The visit to the deportation center was jarring. It is the place where children, and parents with children, arrive. Outside the gate waiting for people to step out was a media circus. Whenever a child would be released with his or her guardian a swarm of television journalists would try to get video and a statement. It was clear that no one wanted to talk to the press. Parents and children exited with shirts pulled up over their heads.

When we walked into the center itself we were confronted with suffering. I was particularly struck by the sight of a nursing mother whose baby could not have been more than a month old. Seeing her and her child prompted me to wonder, “How messed up does your life in El Salvador have to be to make you decide that taking your tiny vulnerable child on a harrowing five week journey is better than staying home?” I received my answer in the form of two stories shared with our group.

The first comes from a young man one of us talked to in the deportation center. He was fleeing gang violence. He and two of his friends had operated a bus together. He was the driver, his friends tended to the passengers and collected fares. One day some gang members boarded the bus and killed the friend who collected fares. The young man and his other friend were allowed to live. Shortly afterwards the gang members changed their minds. They let it be known that they planned to kill the two friends because they were witnesses to the murder. When the gang killed the young man’s surviving friend he knew he had to leave the country. After failing to make the journey North, the young man called his mother to let her know he was back in El Salvador. She told him it was not safe to come home.

A story told during one of the forums was far worse. It involved a kid, his age was not given, who is now living in Los Angeles. He comes from a rural community. He fled it because gang members started to threaten the kids on his soccer team. He left for the United States when they killed one of his teammates. By the time he got to Los Angeles six kids on his team had been murdered.

Stories like these take the mystery out of the question, “Why are people coming to the United States?” I would leave El Salvador too if I was placed in a similar situation. 

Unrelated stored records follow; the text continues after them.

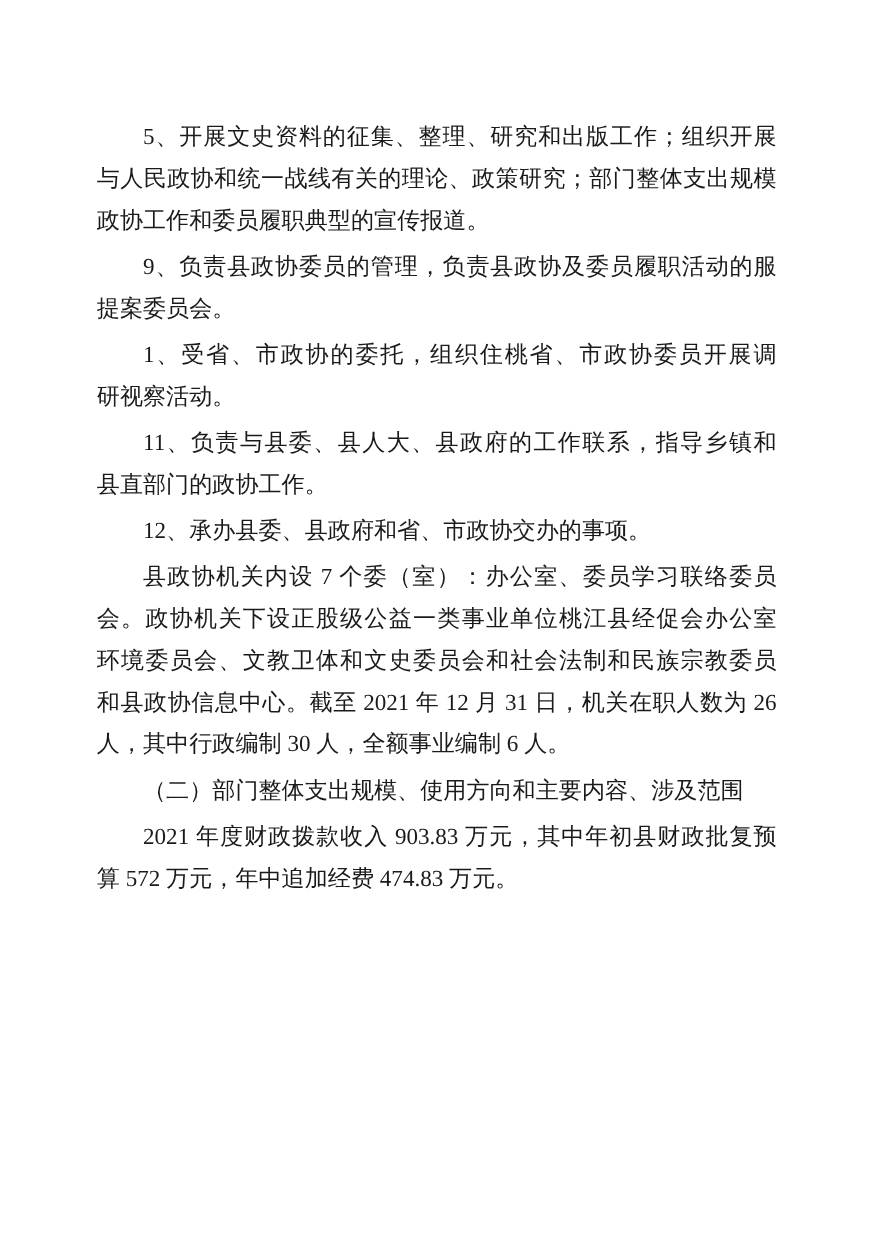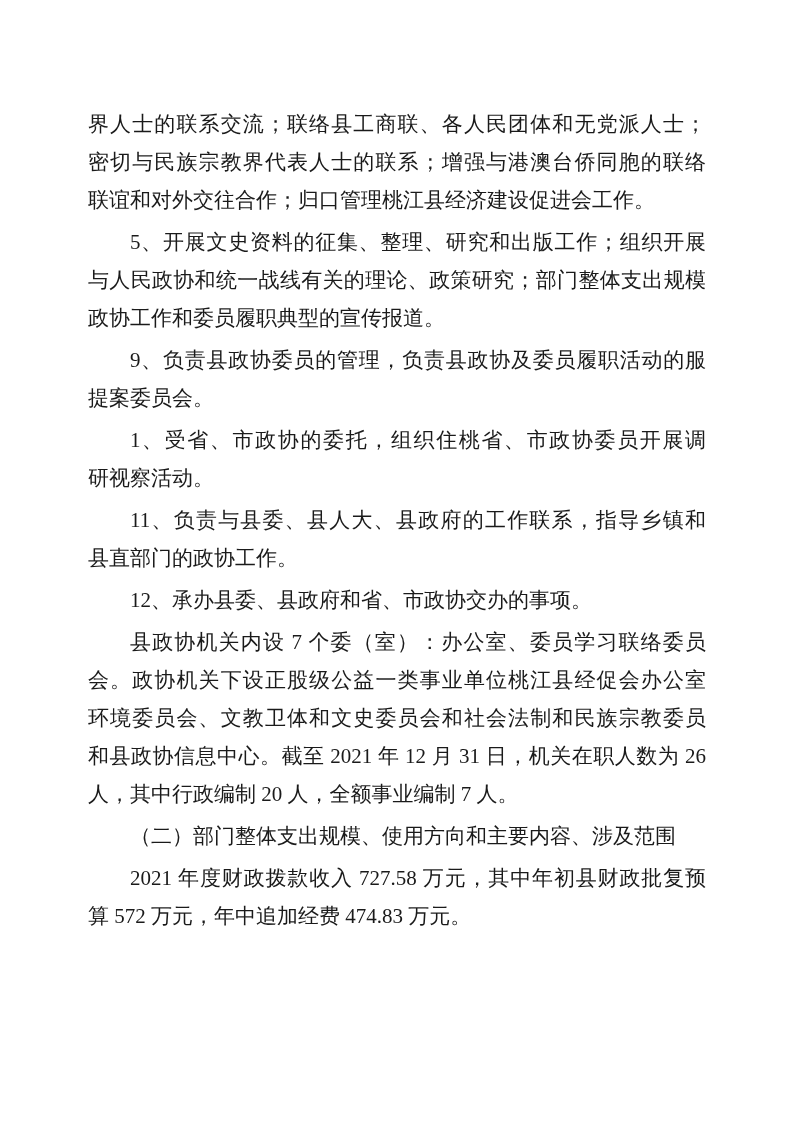--- a/index.html
+++ b/index.html
@@ -45,11 +45,6 @@
 <div class="page">
   <div class="doc">
 
-    <div class="para">
-      <div class="line">界人士的联系交流；联络县工商联、各人民团体和无党派人士；</div>
-      <div class="line">密切与民族宗教界代表人士的联系；增强与港澳台侨同胞的联络</div>
-      <div class="line end">联谊和对外交往合作；归口管理桃江县经济建设促进会工作。</div>
-    </div>
 
     <div class="para">
       <div class="line indent">5、开展文史资料的征集、整理、研究和出版工作；组织开展</div>

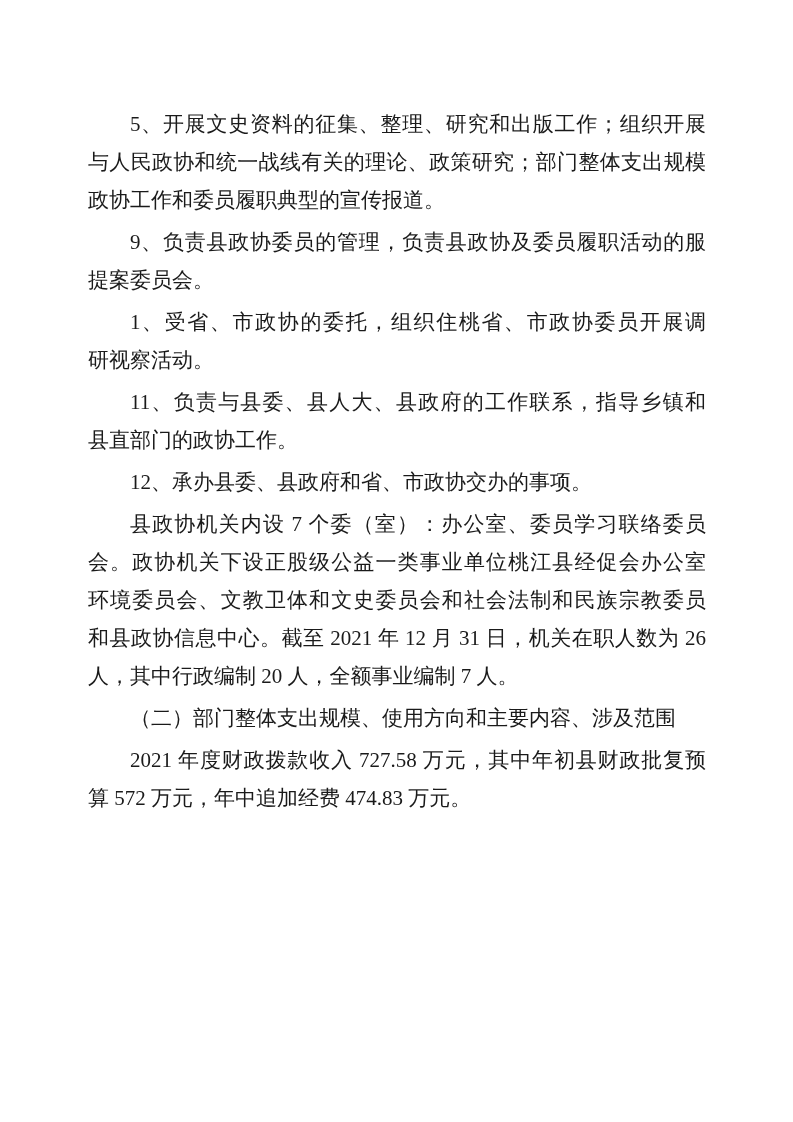--- a/index.html
+++ b/index.html
@@ -76,7 +76,7 @@
       <div class="line">会。政协机关下设正股级公益一类事业单位桃江县经促会办公室</div>
       <div class="line">环境委员会、文教卫体和文史委员会和社会法制和民族宗教委员</div>
       <div class="line">和县政协信息中心。截至 2021 年 12 月 31 日，机关在职人数为 26</div>
-      <div class="line end">人，其中行政编制 20 人，全额事业编制 7 人。</div>
+      <div class="line end">人，其中行政编制 30 人，全额事业编制 6 人。</div>
     </div>
 
     <div class="para">

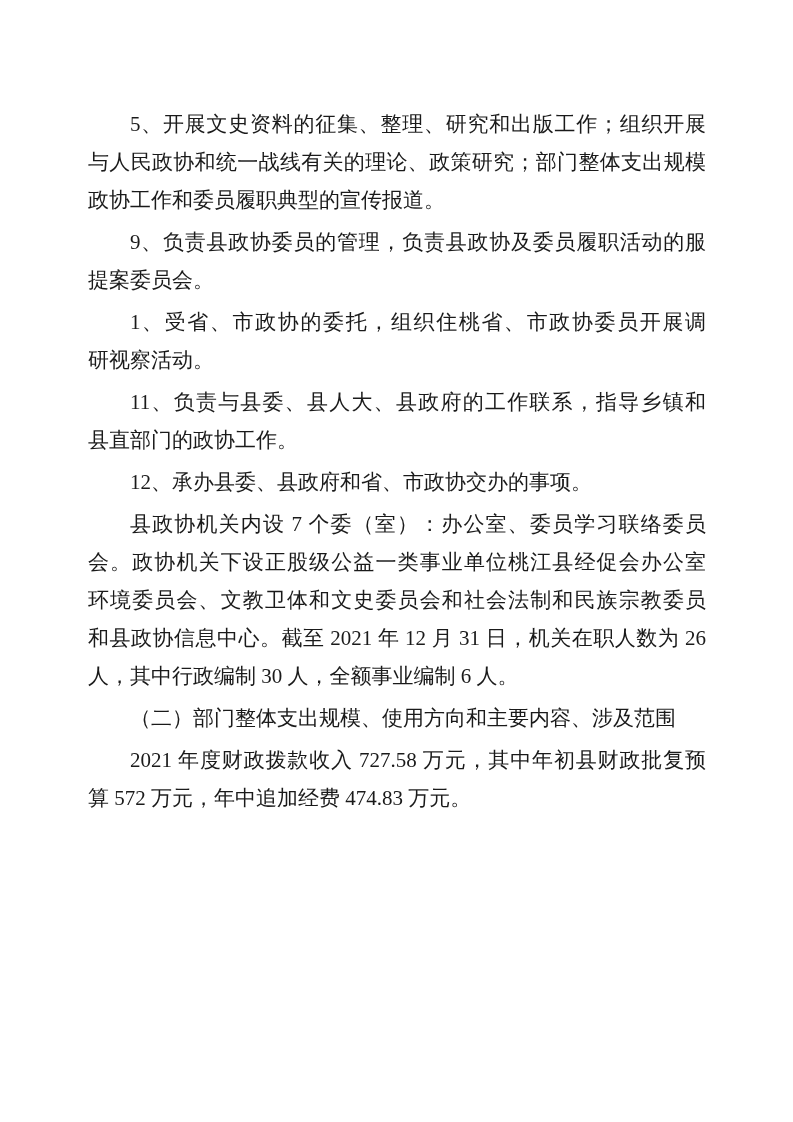--- a/index.html
+++ b/index.html
@@ -84,7 +84,7 @@
     </div>
 
     <div class="para">
-      <div class="line indent">2021 年度财政拨款收入 727.58 万元，其中年初县财政批复预</div>
+      <div class="line indent">2021 年度财政拨款收入 903.83 万元，其中年初县财政批复预</div>
       <div class="line end">算 572 万元，年中追加经费 474.83 万元。</div>
     </div>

I am sure I would also leave El Salvador if I lived with the kind of poverty that we were confronted with at the deportation center. El Salvador is a terribly poor country and its government has insufficient resources for almost everything. The deportation center was not fit for children. There was no place for them to play and no tables on which to change diapers and clean little ones. Social services essentially did not existent. We saw three young boys sitting together. The oldest one was probably about 15 while the youngest may have been only 8. They had tried to make the journey North and were caught in Mexico and brought back. When we saw them they were being interviewed by the only social worker in the facility. When I mentioned this to one of the Salvadorans who studies migration she told me it was the first time she had ever seen a social worker in the facility. Her research takes her there several times a week. I am confident that the kids are faced with few choices now that they are back in El Salvador. They can either join a gang or become potential victims of gang violence. If they somehow escape these two options they will still face a life of grinding poverty. Most Salvadoran families survive on only a few thousand dollars a year. I suspect that ultimately they will choose to try to reach the United States again.

Meanwhile the United States government continues to have its priorities completely wrong. President Obama is currently asking for 3.7 billion dollars to deal with the influx of children into the country. Much of this money is to be spent on border enforcement. The entire budget of the Salvadoran government is only about 500 million dollars more than this. If the United States government had its priorities in order it could spend its money on economic and human development in El Salvador instead. I am sure that would have a greater pact on slowing the flow of migrants than money.